Problem details: Write out the stretch of lines below that begins at the line with "font-family: none ->" and ends at the line with "text: boot file", including both, exactly as given and nothing more.

Dataset content:
━━━━━━
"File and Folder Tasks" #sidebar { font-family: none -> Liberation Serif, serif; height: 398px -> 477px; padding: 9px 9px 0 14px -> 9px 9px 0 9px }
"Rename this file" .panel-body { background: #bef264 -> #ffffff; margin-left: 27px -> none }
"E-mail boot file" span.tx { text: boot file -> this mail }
━━━━━━
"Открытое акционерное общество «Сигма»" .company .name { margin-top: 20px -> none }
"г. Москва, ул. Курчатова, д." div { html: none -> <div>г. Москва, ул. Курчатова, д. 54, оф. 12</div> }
━━━━━━
Exercise answer:
"File and Folder Tasks" #sidebar { font-family: none -> Liberation Serif, serif; height: 398px -> 477px; padding: 9px 9px 0 14px -> 9px 9px 0 9px }
"Rename this file" .panel-body { background: #bef264 -> #ffffff; margin-left: 27px -> none }
"E-mail boot file" span.tx { text: boot file -> this mail }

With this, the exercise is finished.